▸ YOUR GOAL:
For this exercise, retype all the data exactly and exclude every image.

#####

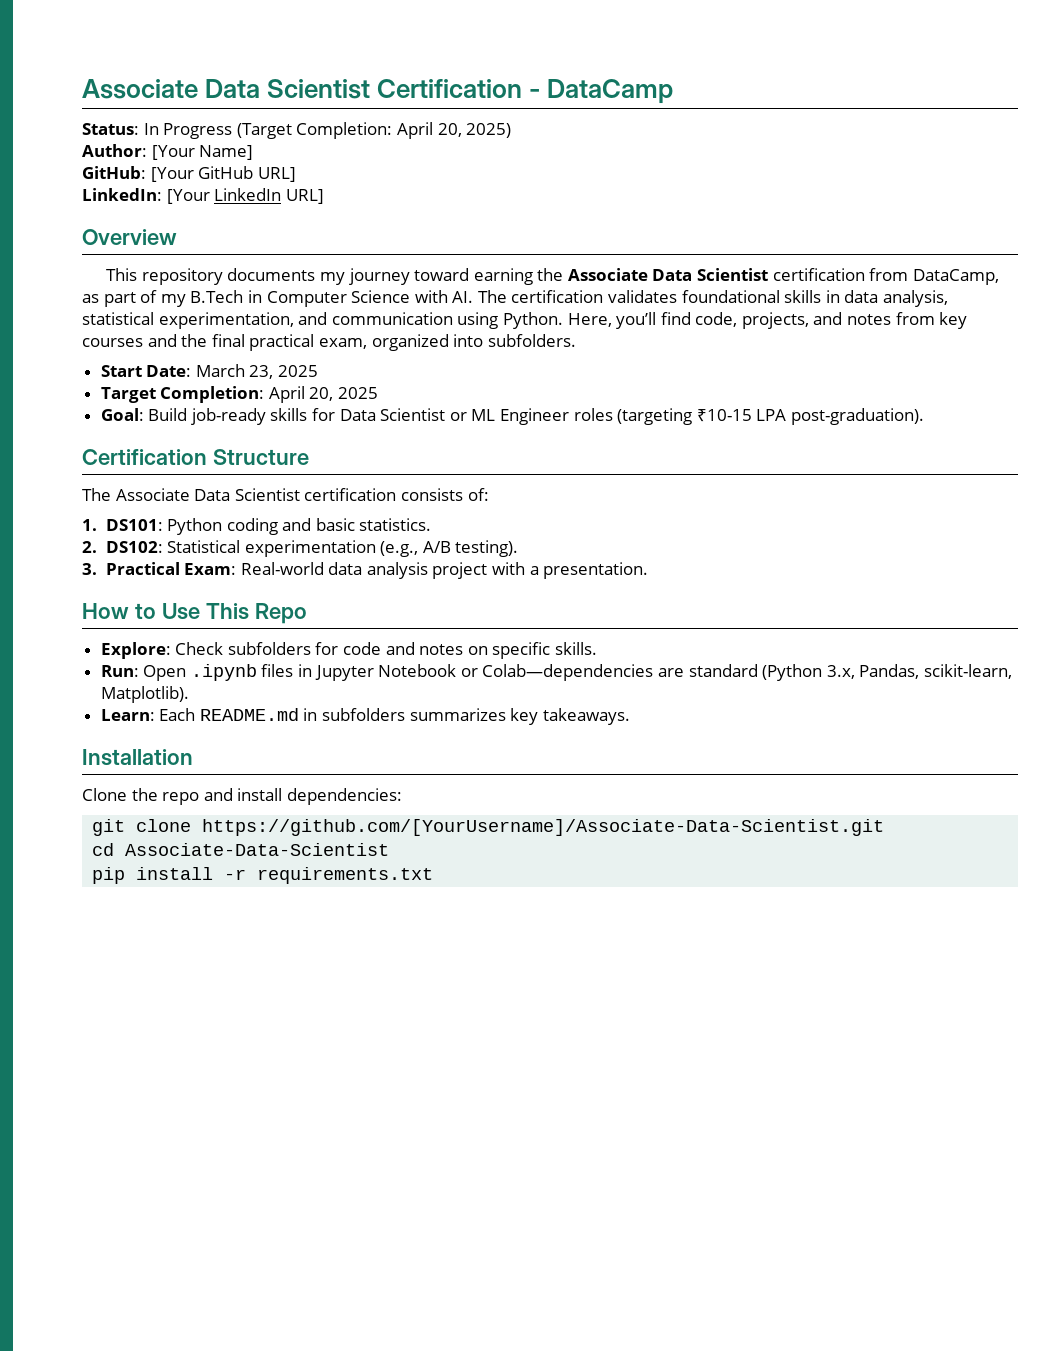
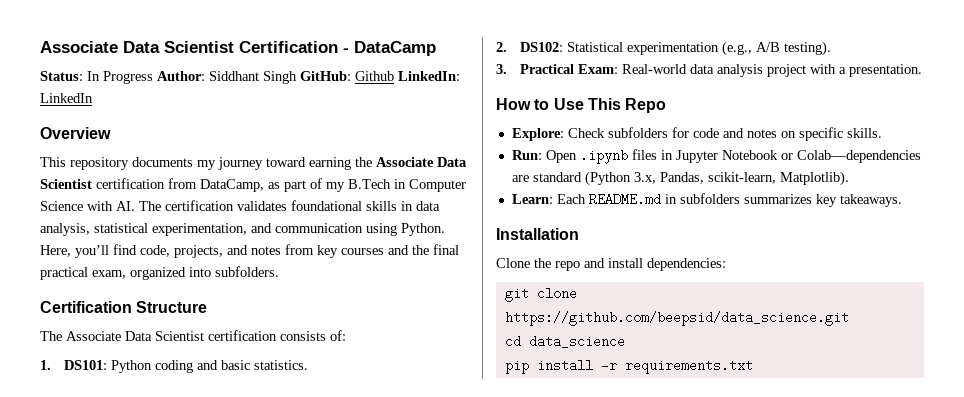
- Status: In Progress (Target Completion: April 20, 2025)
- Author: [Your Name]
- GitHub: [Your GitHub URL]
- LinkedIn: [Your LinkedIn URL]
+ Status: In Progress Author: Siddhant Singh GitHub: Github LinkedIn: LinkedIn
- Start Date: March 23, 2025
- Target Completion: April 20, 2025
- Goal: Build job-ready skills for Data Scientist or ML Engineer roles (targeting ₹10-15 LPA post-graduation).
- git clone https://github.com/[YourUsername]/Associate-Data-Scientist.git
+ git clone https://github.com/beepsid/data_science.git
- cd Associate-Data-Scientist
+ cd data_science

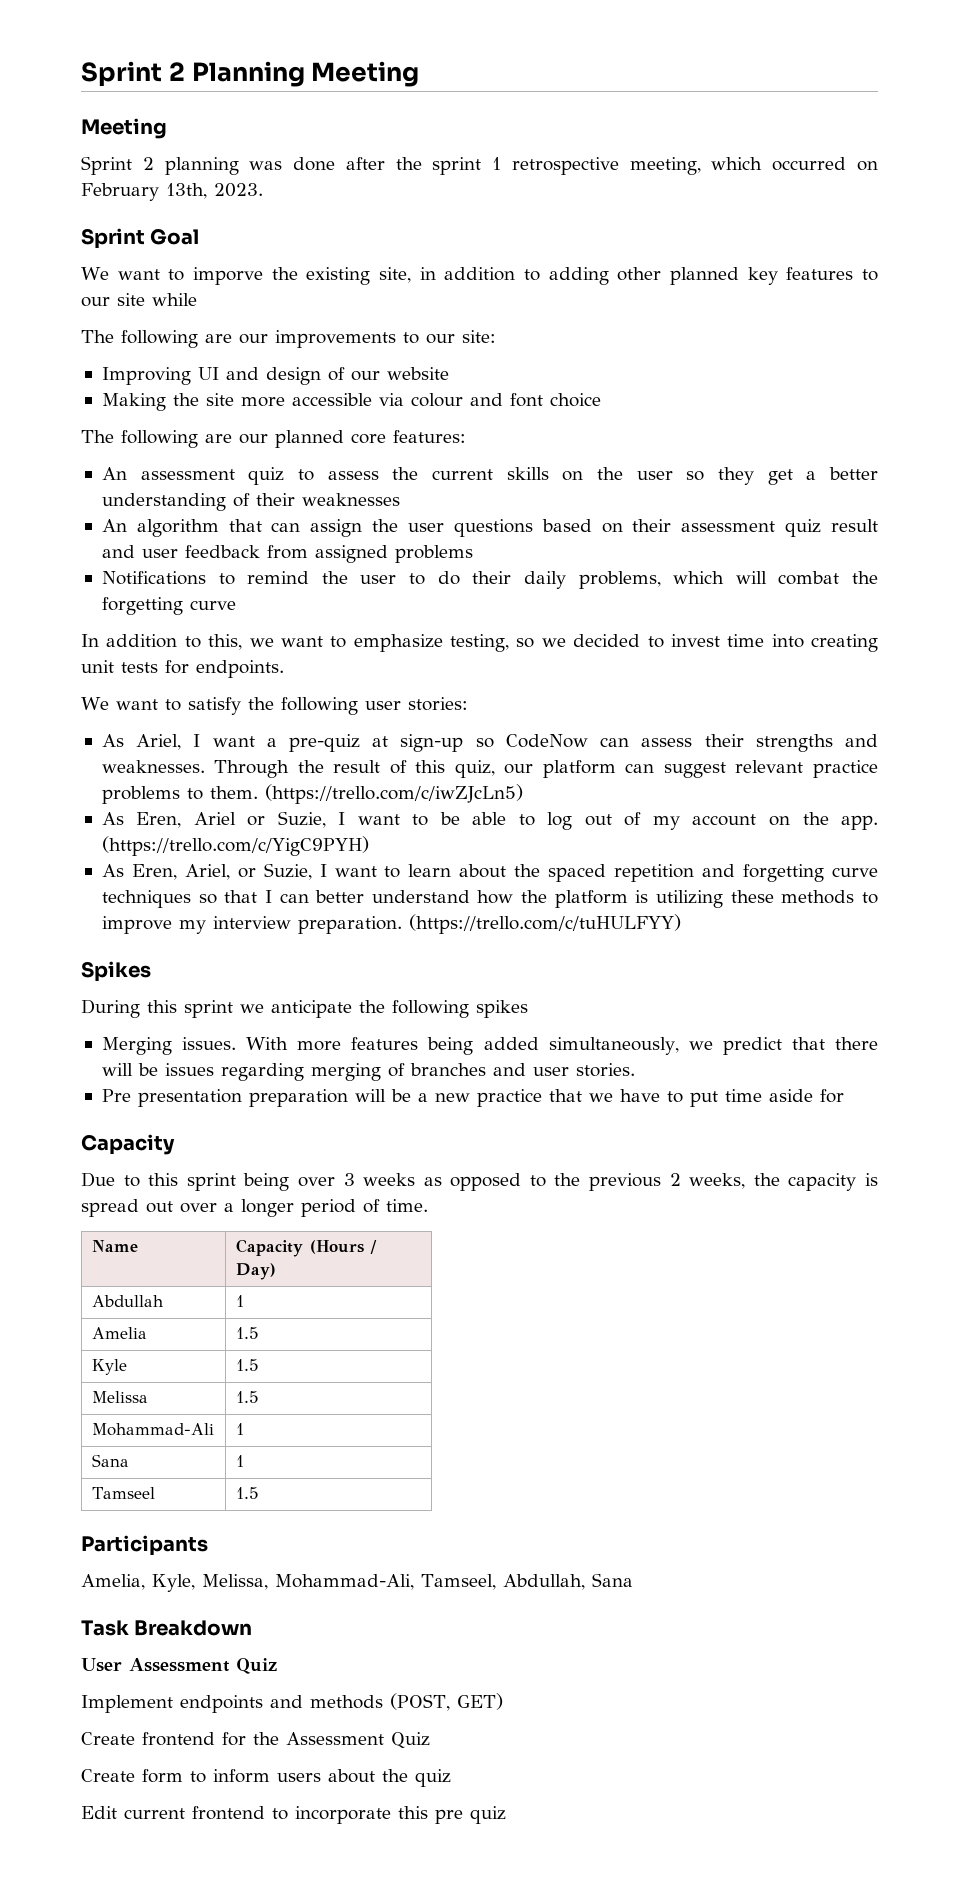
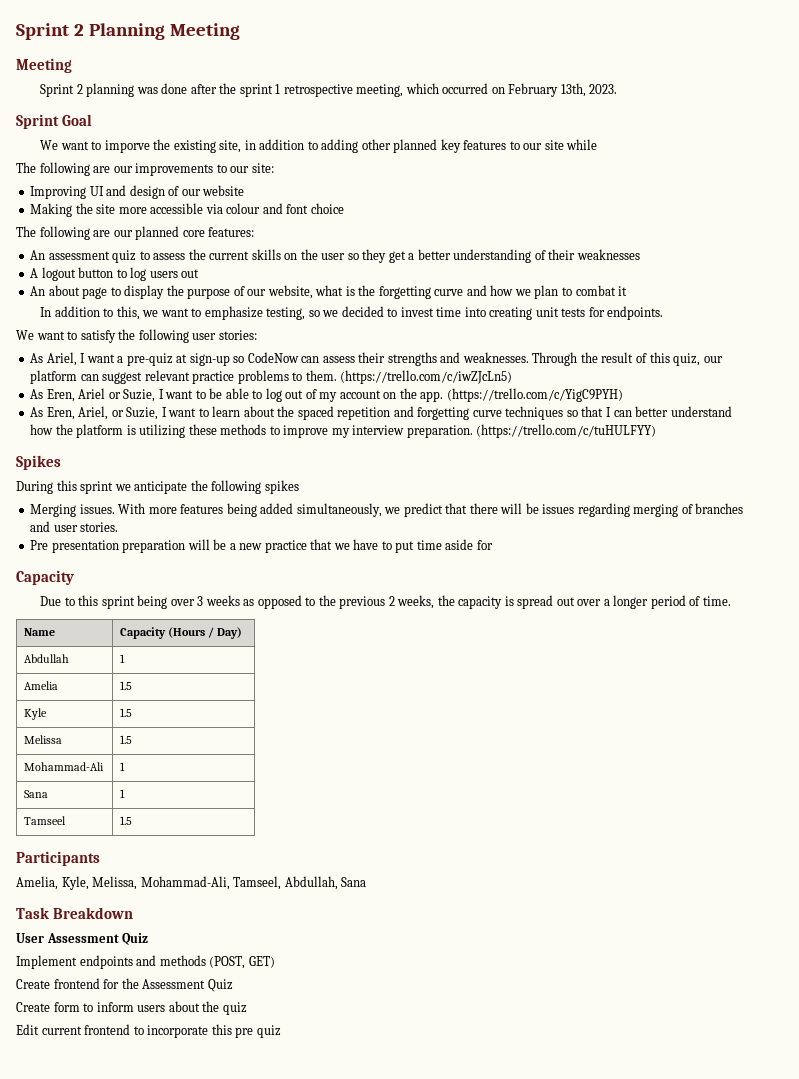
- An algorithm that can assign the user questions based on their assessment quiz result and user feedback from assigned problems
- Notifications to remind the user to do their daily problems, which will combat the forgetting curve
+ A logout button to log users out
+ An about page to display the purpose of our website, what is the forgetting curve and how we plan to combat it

#####

▸ ANSWER SECTION:
- Status: In Progress (Target Completion: April 20, 2025)
- Author: [Your Name]
- GitHub: [Your GitHub URL]
- LinkedIn: [Your LinkedIn URL]
+ Status: In Progress Author: Siddhant Singh GitHub: Github LinkedIn: LinkedIn
- Start Date: March 23, 2025
- Target Completion: April 20, 2025
- Goal: Build job-ready skills for Data Scientist or ML Engineer roles (targeting ₹10-15 LPA post-graduation).
- git clone https://github.com/[YourUsername]/Associate-Data-Scientist.git
+ git clone https://github.com/beepsid/data_science.git
- cd Associate-Data-Scientist
+ cd data_science

- An algorithm that can assign the user questions based on their assessment quiz result and user feedback from assigned problems
- Notifications to remind the user to do their daily problems, which will combat the forgetting curve
+ A logout button to log users out
+ An about page to display the purpose of our website, what is the forgetting curve and how we plan to combat it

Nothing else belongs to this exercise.